Ahora bien, no hace falta ser comunista, troskista o guevarista para estar en contra de un orden económico que, después de haber gobernado casi con la suma del poder público, arroja un balance de más del cincuenta por ciento de la población por debajo de la línea de pobreza e índices de desintegración social y económicos alarmantes.

En el futuro, los historiadores estudiarán si Kirchner se orientó hacia una salida «nacional y popular» porque realmente creía en ella, o porque no quedaba otro camino luego del estallido de la convertibilidad. Pero más allá de los estudios académicos, lo que nos dice la realidad es que la Argentina no puede recurrir a las recetas del pasado para salir de la crisis.

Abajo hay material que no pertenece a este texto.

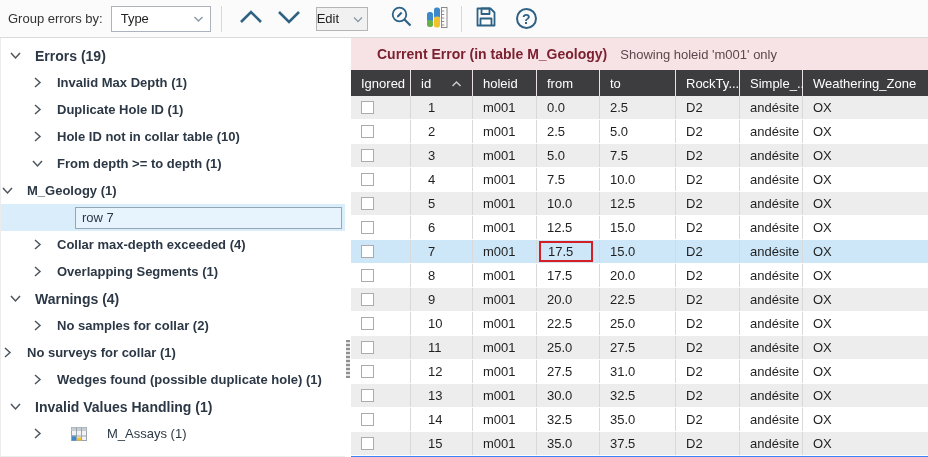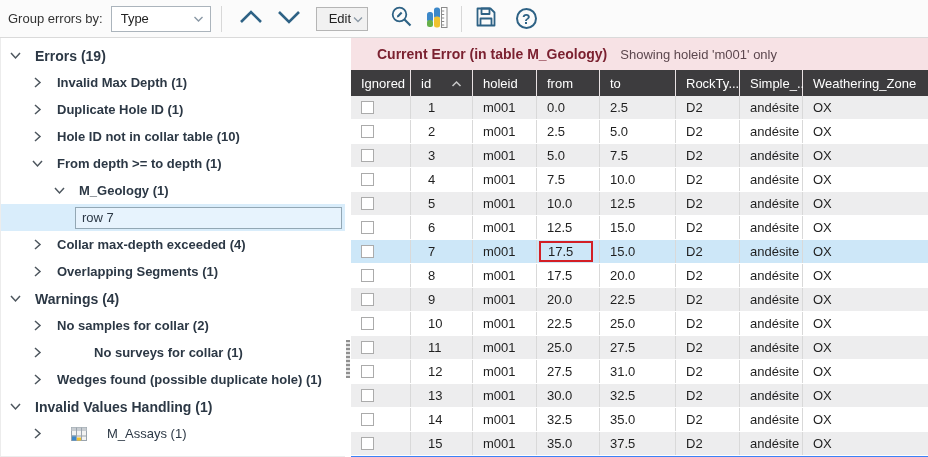--- a/index.html
+++ b/index.html
@@ -17,7 +17,7 @@
   .select.type { width:100px; }
   .select .sel-arrow { margin-left:auto; }
   .select.edit { background:#f1f1f1; border:1px solid #b5b5b5; width:52px; height:24px;
-                 margin:0 6px 0 8px; padding:0 4px 0 12px; }
+                 margin:0 6px 0 8px; padding:0 4px 0 0; }
   .vsep { width:1px; height:26px; background:#d8d8d8; margin:0 10px; }
   .iconbtn { background:transparent; border:none; cursor:pointer; display:flex;
              align-items:center; justify-content:center; padding:0 6px; height:30px; }

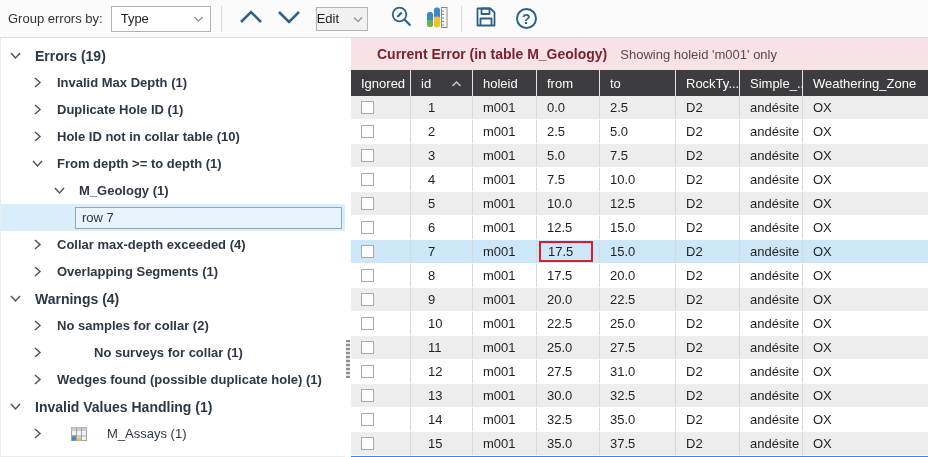--- a/index.html
+++ b/index.html
@@ -192,7 +192,7 @@
           </span>
           <span class="tlabel b">From depth &gt;= to depth (1)</span>
         </div>
-        <div class="tree-row" style="padding-left: 52px;">
+        <div class="tree-row" style="">
           <span class="tchev">
             <svg width="13" height="13" viewBox="0 0 13 13">
               <polyline points="2,4 6.5,9 11,4" fill="none" stroke="#4d565e" stroke-width="1.5"></polyline>

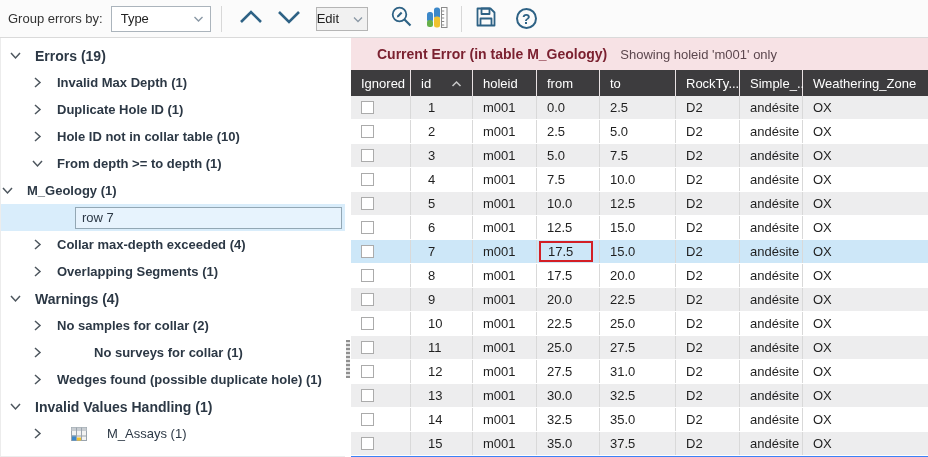--- a/index.html
+++ b/index.html
@@ -235,7 +235,7 @@
           </span>
           <span class="tlabel b">No samples for collar (2)</span>
         </div>
-        <div class="tree-row" style="padding-left: 30px; gap: 37px;">
+        <div class="tree-row" style="">
           <span class="tchev">
             <svg width="13" height="13" viewBox="0 0 13 13">
               <polyline points="4,2 9,6.5 4,11" fill="none" stroke="#4d565e" stroke-width="1.5"></polyline>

Es verdad que negociar con los poderes económicos o intentar establecerle algunos límites al capital financiero, es una tarea ardua y cargada de riesgos y acechanzas. Pero el otro camino lleva inevitablemente a reproducir el fracaso conocido.

El mundo está cambiando. El liderazgo de Estados Unidos está aprendiendo a desenvolverse en otras condiciones; la economía capitalista globalizada ha ingresado en una de sus fases críticas y el tradicional concepto de nación está siendo desplazado por el concepto de bloques que permiten, sobre todo para los países débiles, periféricos y subdesarrollados, negociar con el imperio en condiciones más favorables.

Todas estas realidades parecen haber sido percibidas por Kirchner y en esa dirección trabaja. Ni socialismo ni épica revolucionaria; lo que se propone el actual gobierno es algo mucho más modesto y conservador pero que en la Argentina de Julio Ramos parece una proeza: integrar las clases populares al sistema, defender el mercado interno, fortalecer el Estado, estimular las industrias nacionales, articular alianzas con el Mercosur sin cerrar puertas a otras variables y promover con los nuevos actores sociales políticas de desarrollo compatibles con una mejor distribución de la riqueza. A todo esto, el presidente lo llama «capitalismo nacional». No hay razones ni motivos para designarlo de otro modo.